Assignment
Copy out the records precisely, omitting pictures.

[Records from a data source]

- - -

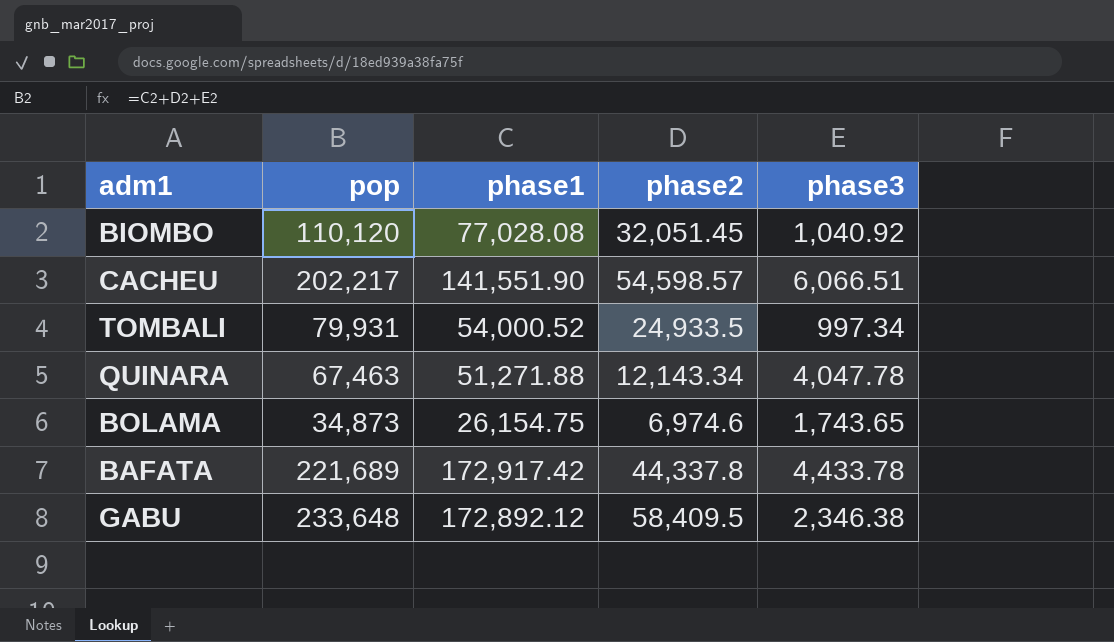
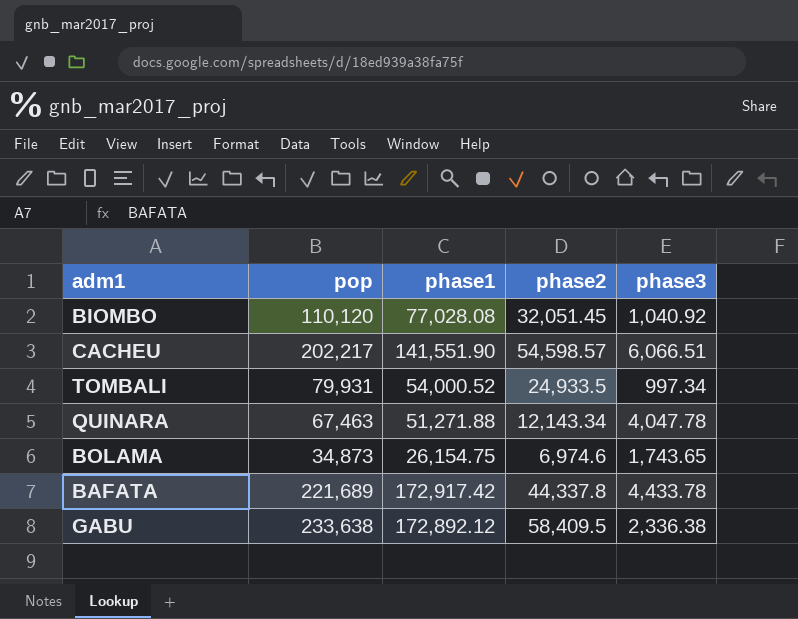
GABU | pop: 233,648 -> 233,638
GABU | phase3: 2,346.38 -> 2,336.38

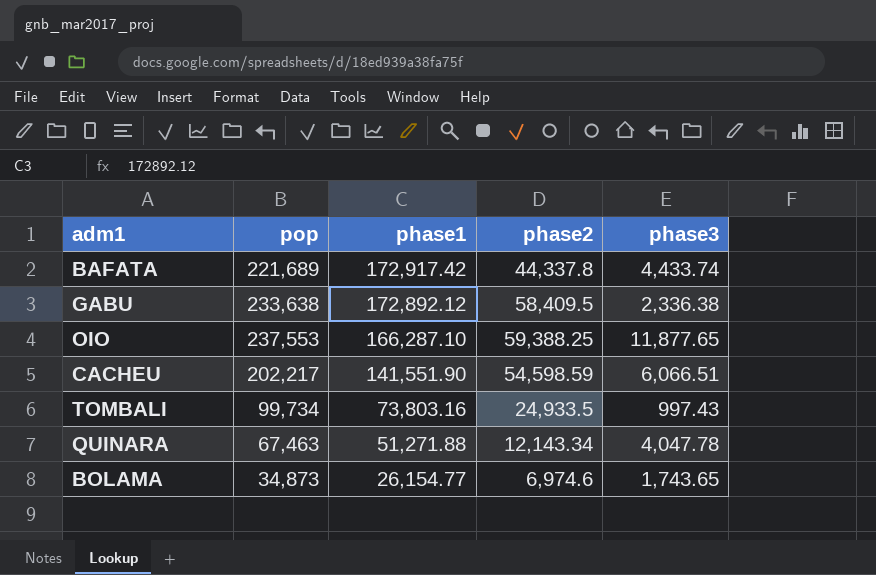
row order: none -> phase1 descending
row BIOMBO: 110,120 | 77,028.08 | 32,051.45 | 1,040.92 -> none
BAFATA | phase3: 4,433.78 -> 4,433.74
row OIO: none -> 237,553 | 166,287.10 | 59,388.25 | 11,877.65
CACHEU | phase2: 54,598.57 -> 54,598.59
TOMBALI | pop: 79,931 -> 99,734
TOMBALI | phase1: 54,000.52 -> 73,803.16
TOMBALI | phase3: 997.34 -> 997.43
BOLAMA | phase1: 26,154.75 -> 26,154.77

- - -

Written solution
GABU | pop: 233,648 -> 233,638
GABU | phase3: 2,346.38 -> 2,336.38

row order: none -> phase1 descending
row BIOMBO: 110,120 | 77,028.08 | 32,051.45 | 1,040.92 -> none
BAFATA | phase3: 4,433.78 -> 4,433.74
row OIO: none -> 237,553 | 166,287.10 | 59,388.25 | 11,877.65
CACHEU | phase2: 54,598.57 -> 54,598.59
TOMBALI | pop: 79,931 -> 99,734
TOMBALI | phase1: 54,000.52 -> 73,803.16
TOMBALI | phase3: 997.34 -> 997.43
BOLAMA | phase1: 26,154.75 -> 26,154.77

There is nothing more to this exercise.